Genesis Biopharma Inc. late Wednesday announced a 1-for-100 reverse stock split that will be effective Thursday. The company will change its name to Lion Biotechnologies Inc.
The West Los Angeles cancer treatment developer said the number of current outstanding shares will fall from about 1.51 billion to less than 15.1 million. The board fixed the number of authorized shares of common stock after the split at 150 million, and authorized the issuance of 50 million “blank check” preferred shares with a $0.001 par value per share.

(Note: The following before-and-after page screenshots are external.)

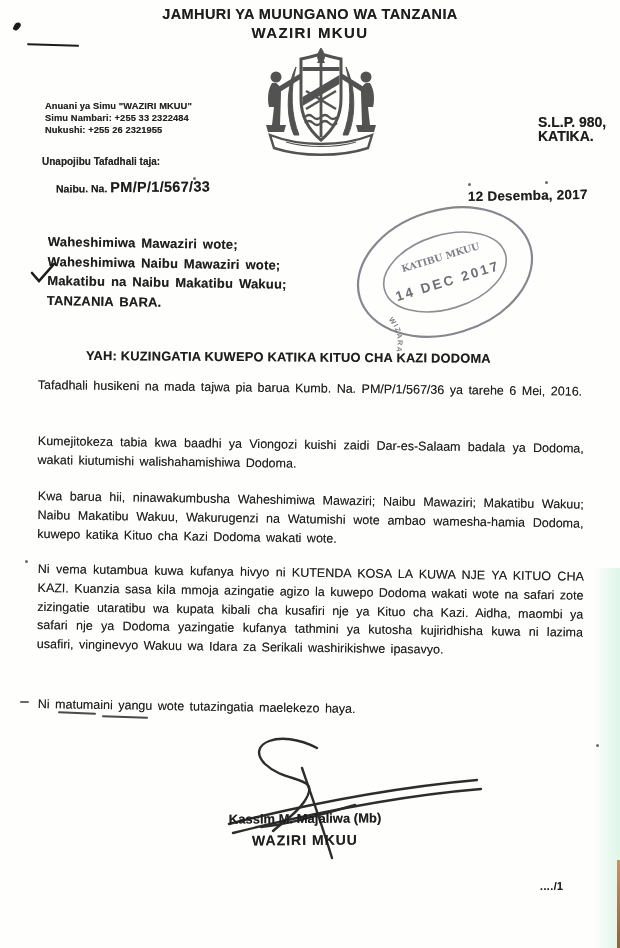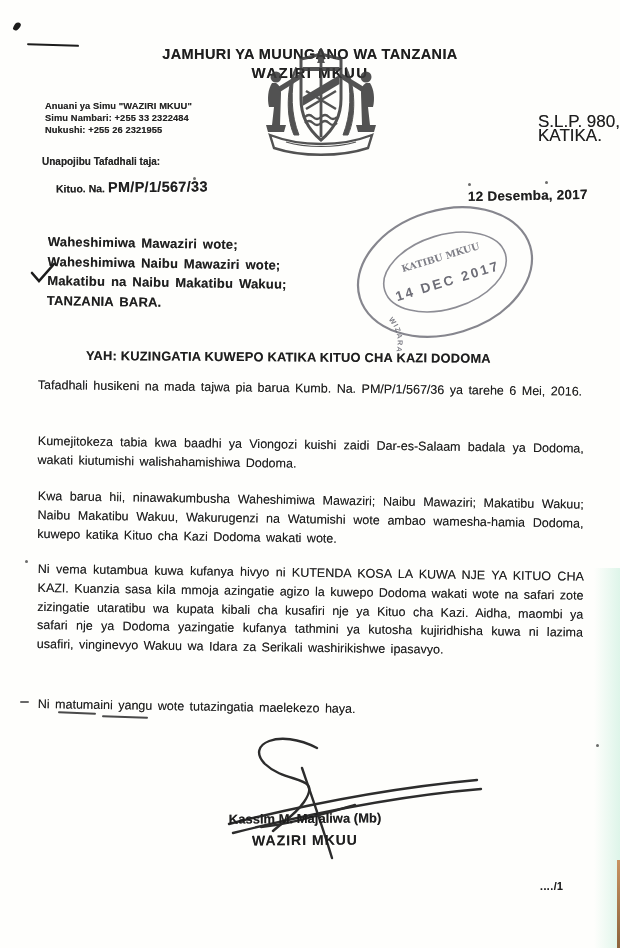"JAMHURI YA MUUNGANO WA TANZANIA" .hdr { margin-top: 40px -> none }
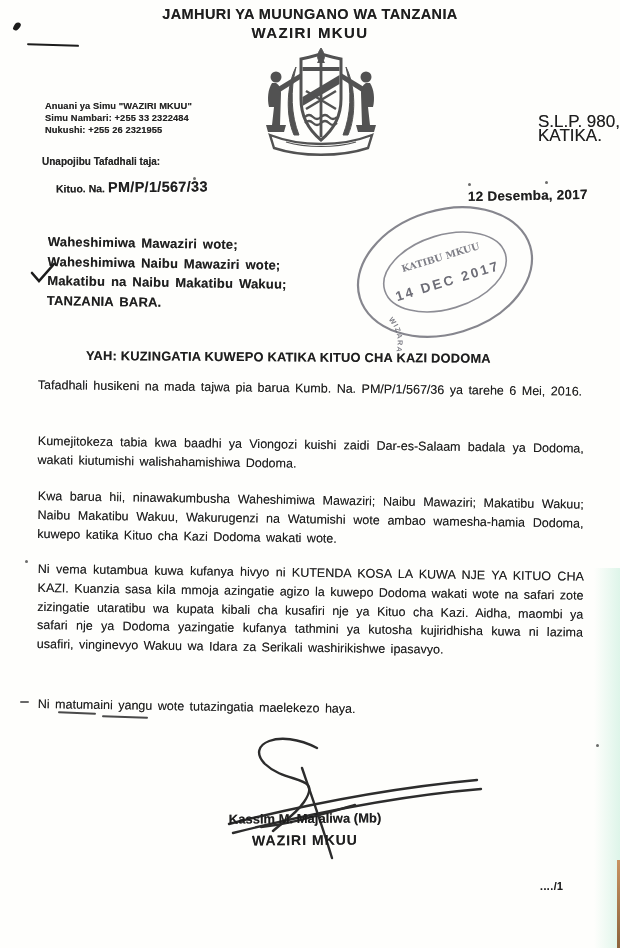"S.L.P. 980," .slp { font-size: 17px -> 14px; font-weight: normal -> bold }
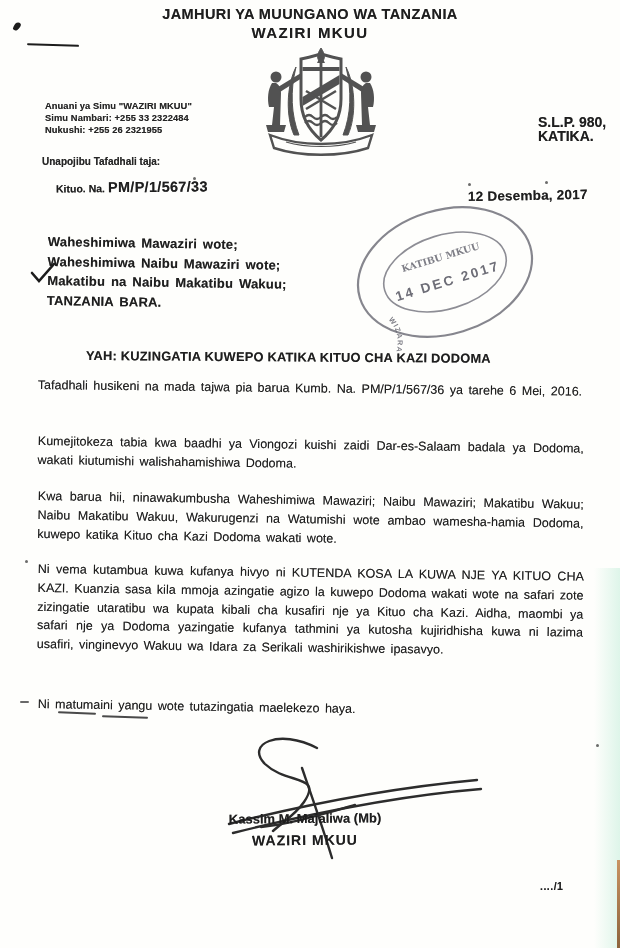"Kituo. Na." span { text: Kituo -> Naibu }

The changes come about two months after Genesis merged with Lion Biotechnologies Inc., an acquisition company controlled by Manish Singh, former ImmunoCellular Therapeutics chief executive. Singh, a former venture capitalist, resigned from the Woodland Hills cancer drug developer in August 2012 after a falling out with its founder.
Singh is chief executive of the merged companies, which hope to commercialize a variety of proprietary technologies, including a way to more effectively use T-cells in the body’s immune system to fight advanced melanoma and other cancers.
“The name change to Lion Biotechnologies reflects the company’s transition to a new management team and board of directors, along with the adoption of a broader growth strategy,” Singh said in a statement.
Before the announcement, Genesis share closed down 1 cent, or 13 percent, to 4 cents on the OTC Markets.